Throughout its three-year trial, TraSer's platform was tested in 10 pilots, in Finland, Romania, the Netherlands and Hungary, according to Elisabeth Ilie-Zudor, the TraSer project's coordinator, and a researcher at the Hungarian Academy of Sciences' Computer and Automation Research Institute. Some of the pilots used RFID, she says, while others did not. Pilots ranged from in-house reusable equipment tagging to the tracking of goods in a supply chain across multiple collaborating partners. While some of the pilots were confined to a research environment, others targeted the logistics, health-care and food industries, as well as different branches of product design and manufacturing, such as automotive electrical components.

Five of the 10 pilots included the use of RFID. While some of the 10 pilots were dedicated field tests with a finite duration, three resulted in applications that continue today: TNO's RFID-based equipment inventory system, a bar-code-based supply chain tracking service, and a tracking system for CAD files and other electronic documents. TraSer offers free downloads of the final version of its platform through the Web-based repository SourceForge.

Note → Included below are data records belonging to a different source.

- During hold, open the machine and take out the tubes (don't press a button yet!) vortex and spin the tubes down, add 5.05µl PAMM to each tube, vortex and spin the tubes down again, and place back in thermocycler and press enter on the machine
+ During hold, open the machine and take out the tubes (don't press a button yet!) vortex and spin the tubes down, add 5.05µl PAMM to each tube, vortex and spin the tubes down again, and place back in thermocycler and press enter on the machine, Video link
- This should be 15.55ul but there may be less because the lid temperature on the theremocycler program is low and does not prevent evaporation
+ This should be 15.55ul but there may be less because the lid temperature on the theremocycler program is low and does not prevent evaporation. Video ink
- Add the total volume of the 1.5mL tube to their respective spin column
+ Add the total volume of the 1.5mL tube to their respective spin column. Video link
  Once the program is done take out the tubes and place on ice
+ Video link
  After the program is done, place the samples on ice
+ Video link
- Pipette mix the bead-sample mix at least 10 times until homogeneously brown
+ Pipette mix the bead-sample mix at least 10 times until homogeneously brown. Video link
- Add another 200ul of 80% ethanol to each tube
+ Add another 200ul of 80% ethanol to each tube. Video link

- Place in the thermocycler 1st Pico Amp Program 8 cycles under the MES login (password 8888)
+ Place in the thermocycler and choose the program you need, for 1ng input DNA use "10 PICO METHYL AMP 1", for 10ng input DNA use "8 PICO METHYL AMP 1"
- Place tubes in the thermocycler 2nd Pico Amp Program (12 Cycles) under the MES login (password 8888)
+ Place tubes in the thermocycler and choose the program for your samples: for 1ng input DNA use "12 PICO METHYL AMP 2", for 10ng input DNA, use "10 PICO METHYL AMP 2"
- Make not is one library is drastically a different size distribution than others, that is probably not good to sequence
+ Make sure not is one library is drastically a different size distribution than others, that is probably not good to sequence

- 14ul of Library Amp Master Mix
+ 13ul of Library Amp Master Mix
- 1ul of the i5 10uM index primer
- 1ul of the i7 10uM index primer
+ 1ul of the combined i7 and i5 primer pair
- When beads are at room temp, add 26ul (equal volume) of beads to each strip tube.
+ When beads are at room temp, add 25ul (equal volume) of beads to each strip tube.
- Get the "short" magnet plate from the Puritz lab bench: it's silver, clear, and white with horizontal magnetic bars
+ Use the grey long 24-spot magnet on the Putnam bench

"TraSer has generally proven itself well-suited for small-scale applications, especially due to its flexibility with regard to configuration, physical ID carriers and external interfaces," Ilie-Zudor states. "Successful tests have revealed that TraSer puts a minimal burden on occasional participants of tracking processes, and is at the same time able to adapt to existing components of the enterprise IT infrastructure, such as ERP systems or peripheral middleware."

Ilie-Zudor adds, "We believe that TraSer provides valuable help in lowering the burden of a company's initial adoption... of tracking services."

Since the TraSer project concluded, she adds, the "search for further exploitation is ongoing [by] several consortium members... we have already been contacted several times through our SourceForge site by potential users."